Recently, the authors started to focus on low density FPGAs for the implementation of CNNs. In [20], small CNNs were implemented in a ZYNQ XC7Z020 with an average performance of 13 GOPs with weights represented as 16 bit fixed-point data. The same FPGA was used to implemented bigger CNN models, such as VGG16, with data represented with 8 bits [21]. Their design flow—Angel-Eye—maps CNNs onto the FPGA including some optimizations. It has a parameterizable hardware module that is run-time reconfigured to run different layers. Data in layers are quantized with the best fixed-point scale and bit width, showing that 8-bits are enough for state-of-the-art networks. The architecture achieves performances of 84 GOPs with an energy efficiency

10 \times

better than NVIDIA TK1 and TX1. In [19], introduced above, the authors implemented a pipelined architecture with weight pruning in fully connected layers in a ZYNQ XC7Z020 with data represented with 16-bit fixed-point achieving 80 GOPs.

A few techniques have been proposed to improve the execution of CNNs. One of the first techniques was data size reduction where smaller and simpler representations are used for activations and weights. In [22], it is shown that dynamic fixed-point data representations with 8 bits guarantee accuracies close to those obtained with 32-bit floating point. The size of data can be fixed for all layers or optimized for each layer [23]. In [24], the trade-off between the network size and precision was studied. They concluded that a binarized neural network requires 2–11 times more operations and weights than a CNN with 8-bit fixed-point weights to achieve a comparable accuracy on MNIST. The big advantage of binarized neural networks is that they are faster. The work also proposes a framework to map a trained binarized neural network on FPGA. Each layer is computed with a dedicated module in a pipeline fashion. The work was used to implement a network to run CIFAR-10 in a ZYNQ FPGA with performances over 2 TOPs (Tera OPerations per second).

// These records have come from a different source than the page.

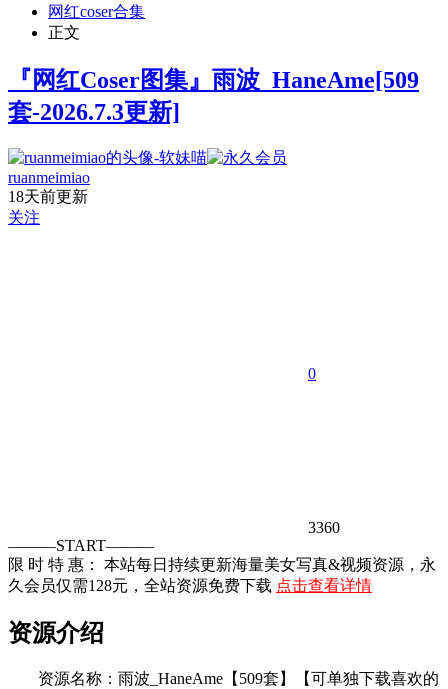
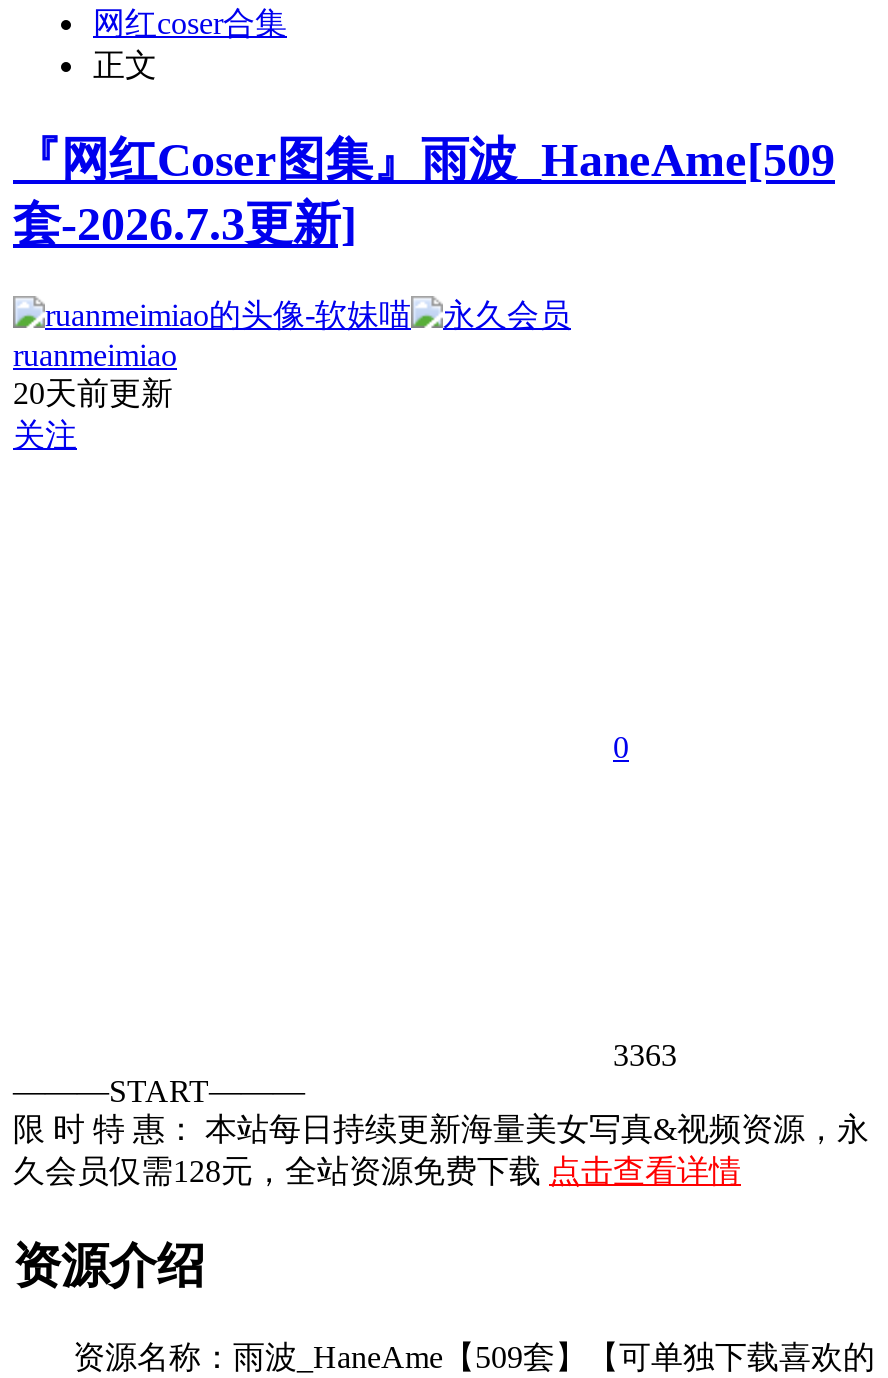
[8,188,88,205] 18天前更新 -> [13,376,173,410] 20天前更新
[308,519,340,536] 3360 -> [613,1038,677,1072] 3363

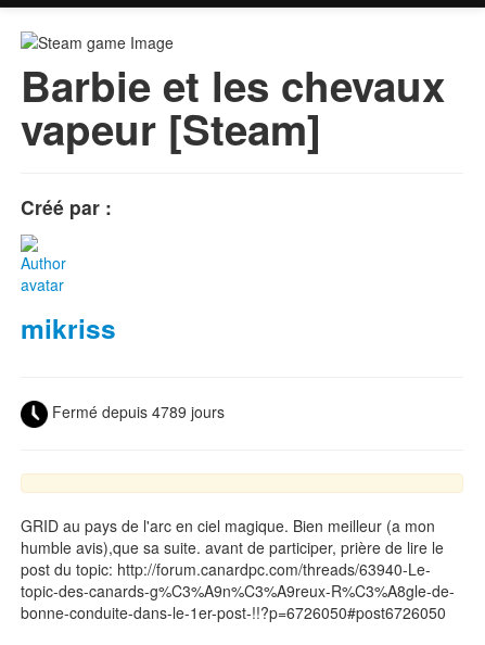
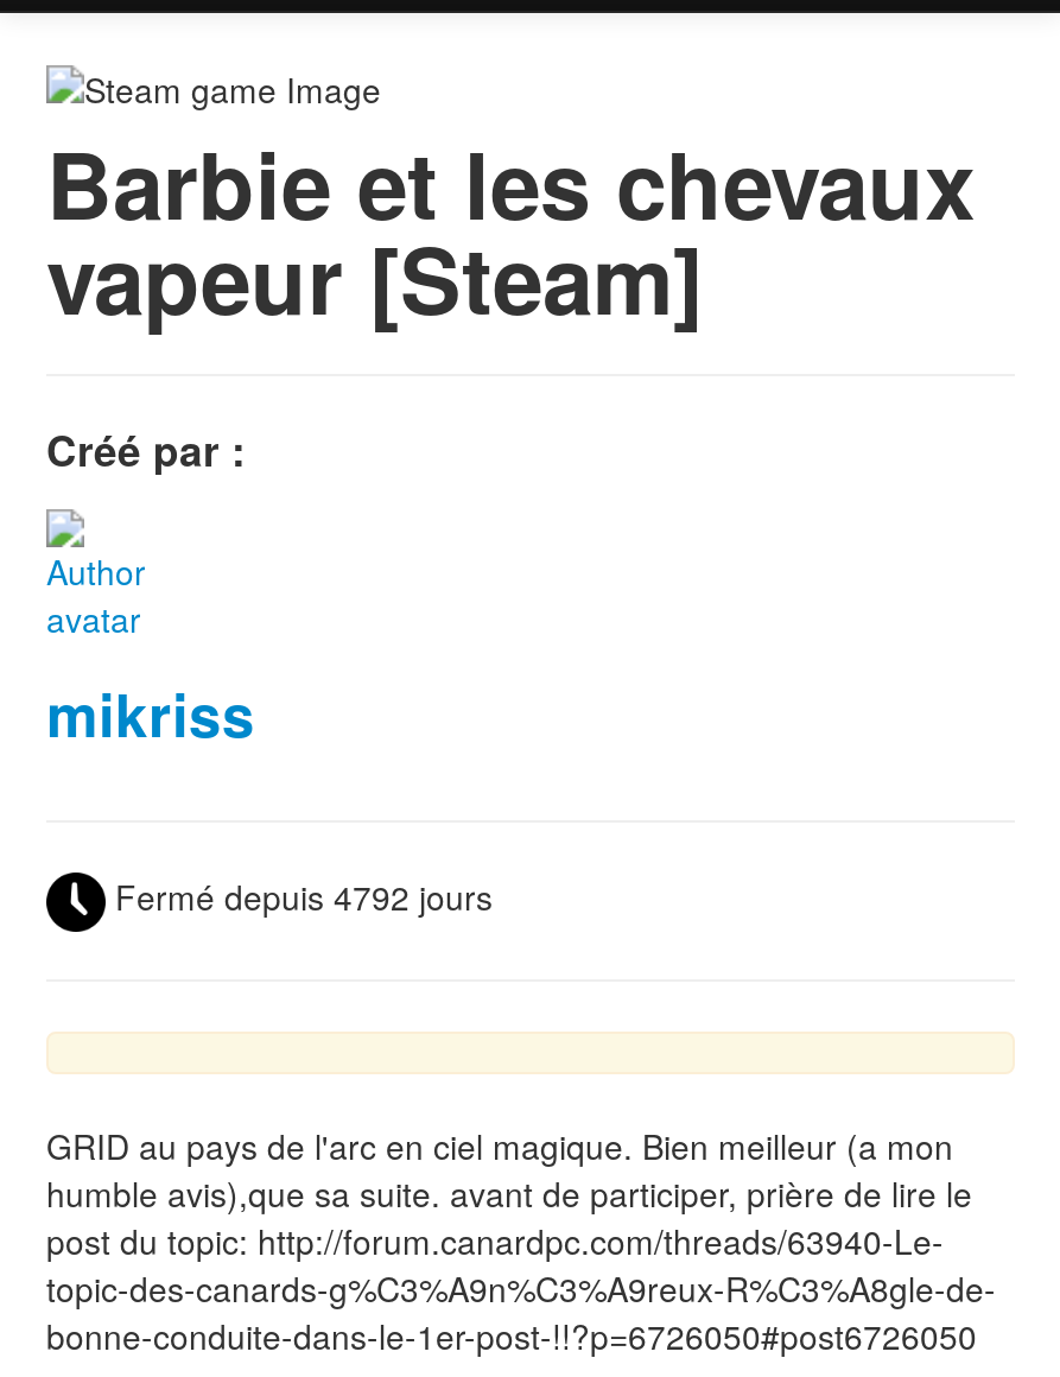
[48,401,225,423] Fermé depuis 4789 jours -> [106,874,493,921] Fermé depuis 4792 jours

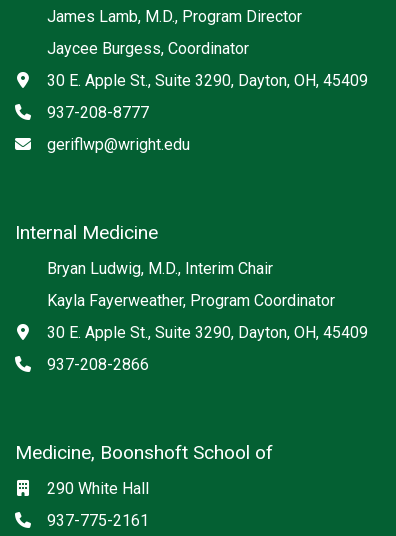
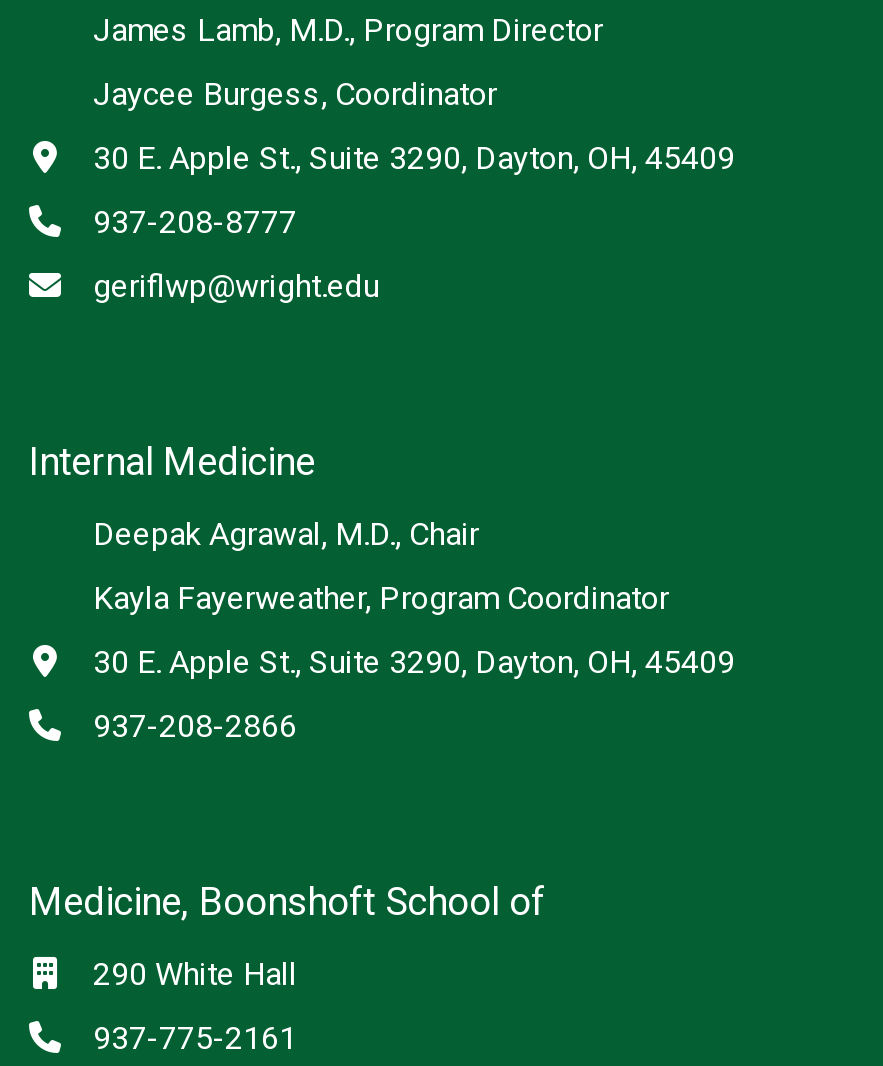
[47,259,273,278] Bryan Ludwig, M.D., Interim Chair -> [93,514,479,552] Deepak Agrawal, M.D., Chair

A mixed representation of data was proposed in [25]. Different data representations for different layers are exhaustively explored to find the best representation for the best accuracy. The approach reduces resources and energy consumption without compromising accuracy. Running VGG16 with mixed precision in a ZYNQ7045 FPGA achieves a performance of 316 GOPs, almost three times better than previous approaches with fixed data size for all layers. While most authors considered fixed-point arithmetic and reduced data size, in [26], a new floating-point representation (block floating-point) is used with 8 and 16 bit data widths. The new representation reduces the accuracy loss and improves arithmetic operations of floating-point data. The architecture running VGG16 in a Virtex 7 VX690T achieves a performance of 760 GOPs.

The Winograd algorithm [27] and the Fast Fourier Transform (FFT) have been applied in the design of CNN models [28] as methods that reduce arithmetic complexity. The FFT was also considered in [29] but the complexity reduction is small for small kernels. A two-dimensional Winograd algorithm was considered in [30] and applied to both convolutional and fully connected layers. The circuit was tested running AlexNet and VGG in a ZC706 board and achieved a performance of 201 GOPs for AlexNet and 680 GOPs for VGG16 with higher energy efficiency than a Titan X GPU. In [31], similar results were obtained with the application of Winograd and FFT to AlexNet, ResNet and YOLO. For example, the proposed architecture achieves 855 GOPs and 2480 GOPs running the convolutional layers of AlexNet and VGG16 respectively in a large ZU9EG FPGA.

Another class of optimizations is known as data reduction, which includes all techniques to reduce the number of weights and/or activations of the network model as a way to reduce the required memory and computation of the target platform. A first approach to data reduction was proposed in [32] where deep neural networks are compressed using pruning and Huffman coding. Pruning cuts connections between neurons and consequently reduces the number of weights of the network. The results show that pruning the fully connected layers of AlexNet by 91% has a negligible effect over the network accuracy. In [33], the pruning is adapted to the underlying hardware matching the pruning structure to the data-parallel hardware arithmetic unit. Blocks of nodes are removed iteratively until there is a reduction in accuracy. The method was tested with a microcontroller, a CPU and a GPU. The GPU implementation achieved a speed-up of 1.25% with a model reduction of 53%.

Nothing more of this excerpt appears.